Task requirements:
Only an exact copy of the entries, stripped of pictures, will serve as the answer.

------------------------------------------------

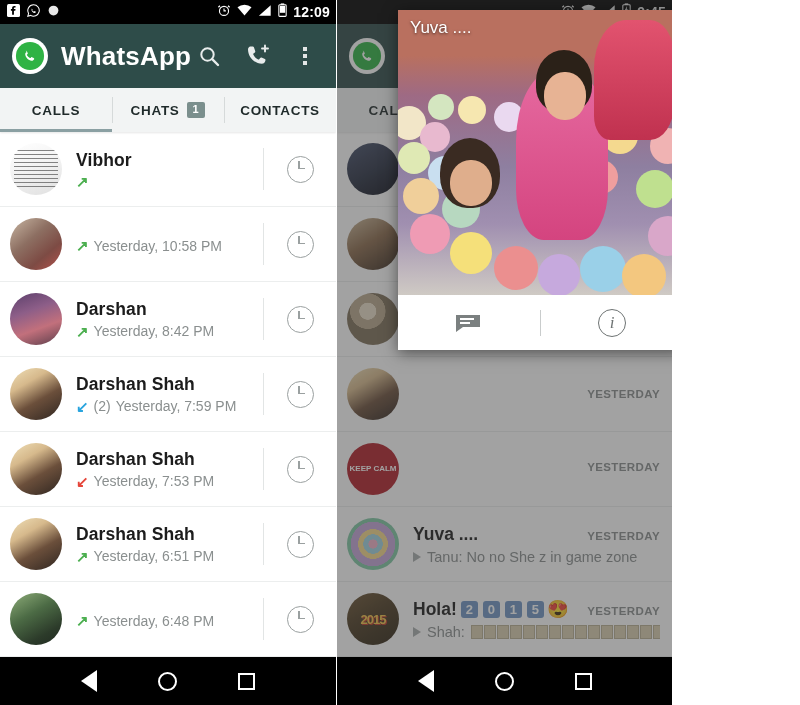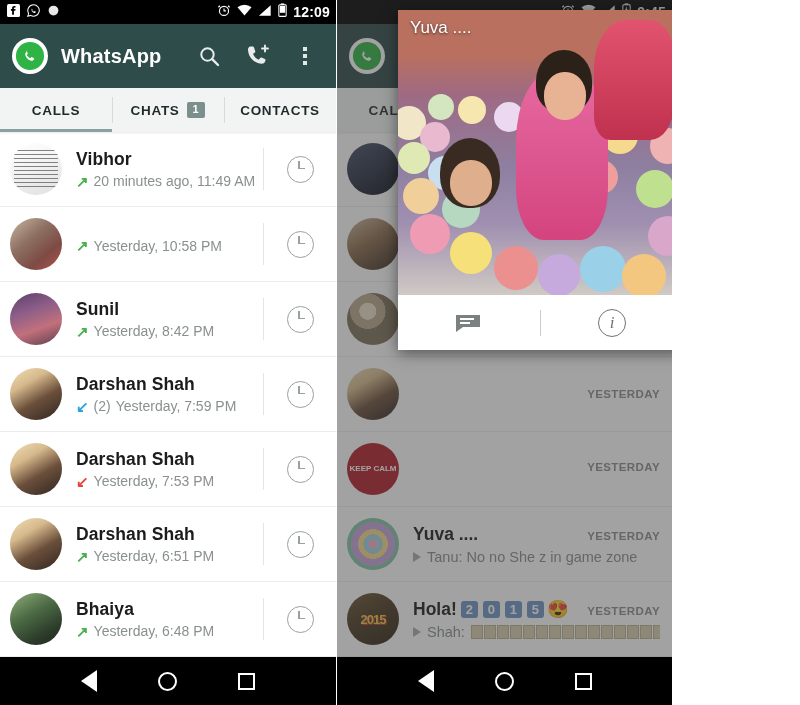--- a/index.html
+++ b/index.html
@@ -34,7 +34,7 @@
   }
   .wa-logo .bubble { width: 30px; height: 30px; }
   .app-title {
-    color: #fff; font-size: 20px; font-weight: bold; margin-left: 13px; letter-spacing: .2px;
+    color: #fff; font-size: 26px; font-weight: bold; margin-left: 13px; letter-spacing: .2px;
   }
   .appbar-actions { margin-left: auto; display: flex; align-items: center; gap: 18px; padding-right: 6px;}
   .act { width: 30px; height: 30px; display: flex; align-items: center; justify-content: center; cursor: pointer; }

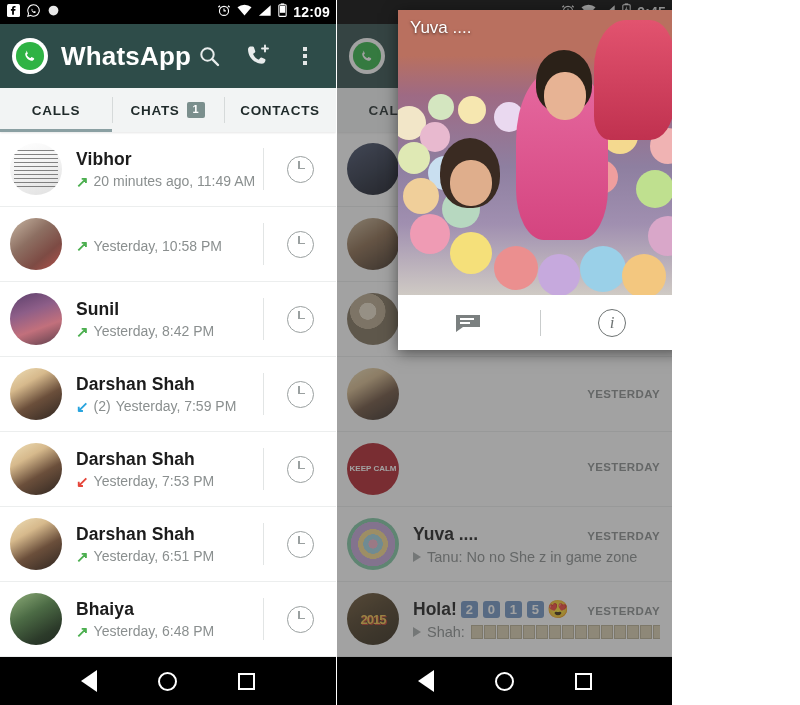--- a/index.html
+++ b/index.html
@@ -259,7 +259,6 @@
         <div class="call-name">Vibhor</div>
         <div class="call-sub">
           <span class="arrow out">↗</span>
-          <span>20 minutes ago, 11:49 AM</span>
         </div>
       </div>
       <div class="call-divider"></div>

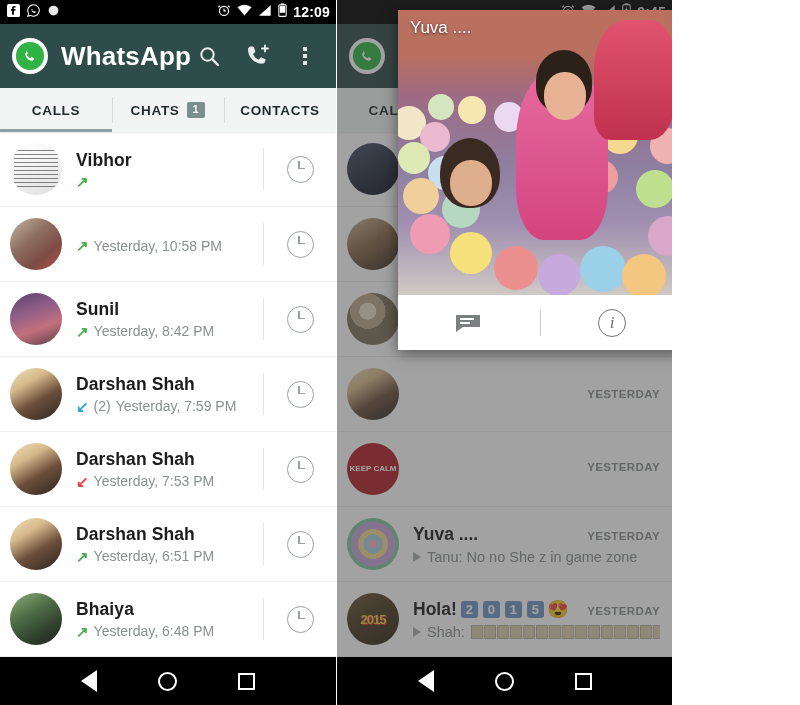--- a/index.html
+++ b/index.html
@@ -284,7 +284,7 @@
     <div class="call-row">
       <div class="avatar av3"></div>
       <div class="call-main">
-        <div class="call-name">Sunil</div>
+        <div class="call-name">Darshan</div>
         <div class="call-sub">
           <span class="arrow out">↗</span>
           <span>Yesterday, 8:42 PM</span>

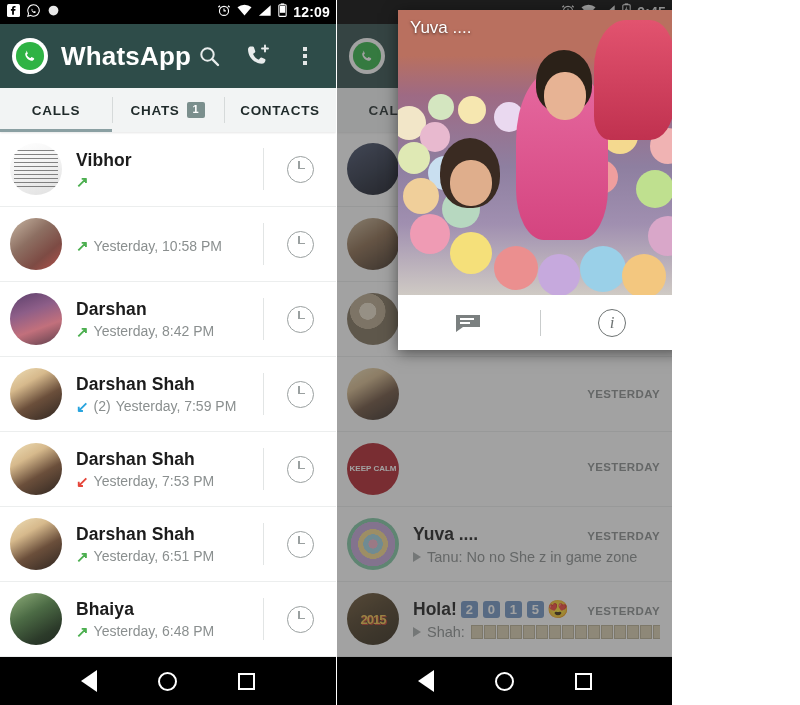--- a/index.html
+++ b/index.html
@@ -345,7 +345,6 @@
     <div class="call-row">
       <div class="avatar av5"></div>
       <div class="call-main">
-        <div class="call-name">Bhaiya</div>
         <div class="call-sub">
           <span class="arrow out">↗</span>
           <span>Yesterday, 6:48 PM</span>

------------------------------------------------

The answer:
--- a/index.html
+++ b/index.html
@@ -34,7 +34,7 @@
   }
   .wa-logo .bubble { width: 30px; height: 30px; }
   .app-title {
-    color: #fff; font-size: 20px; font-weight: bold; margin-left: 13px; letter-spacing: .2px;
+    color: #fff; font-size: 26px; font-weight: bold; margin-left: 13px; letter-spacing: .2px;
   }
   .appbar-actions { margin-left: auto; display: flex; align-items: center; gap: 18px; padding-right: 6px;}
   .act { width: 30px; height: 30px; display: flex; align-items: center; justify-content: center; cursor: pointer; }

--- a/index.html
+++ b/index.html
@@ -259,7 +259,6 @@
         <div class="call-name">Vibhor</div>
         <div class="call-sub">
           <span class="arrow out">↗</span>
-          <span>20 minutes ago, 11:49 AM</span>
         </div>
       </div>
       <div class="call-divider"></div>

--- a/index.html
+++ b/index.html
@@ -284,7 +284,7 @@
     <div class="call-row">
       <div class="avatar av3"></div>
       <div class="call-main">
-        <div class="call-name">Sunil</div>
+        <div class="call-name">Darshan</div>
         <div class="call-sub">
           <span class="arrow out">↗</span>
           <span>Yesterday, 8:42 PM</span>

--- a/index.html
+++ b/index.html
@@ -345,7 +345,6 @@
     <div class="call-row">
       <div class="avatar av5"></div>
       <div class="call-main">
-        <div class="call-name">Bhaiya</div>
         <div class="call-sub">
           <span class="arrow out">↗</span>
           <span>Yesterday, 6:48 PM</span>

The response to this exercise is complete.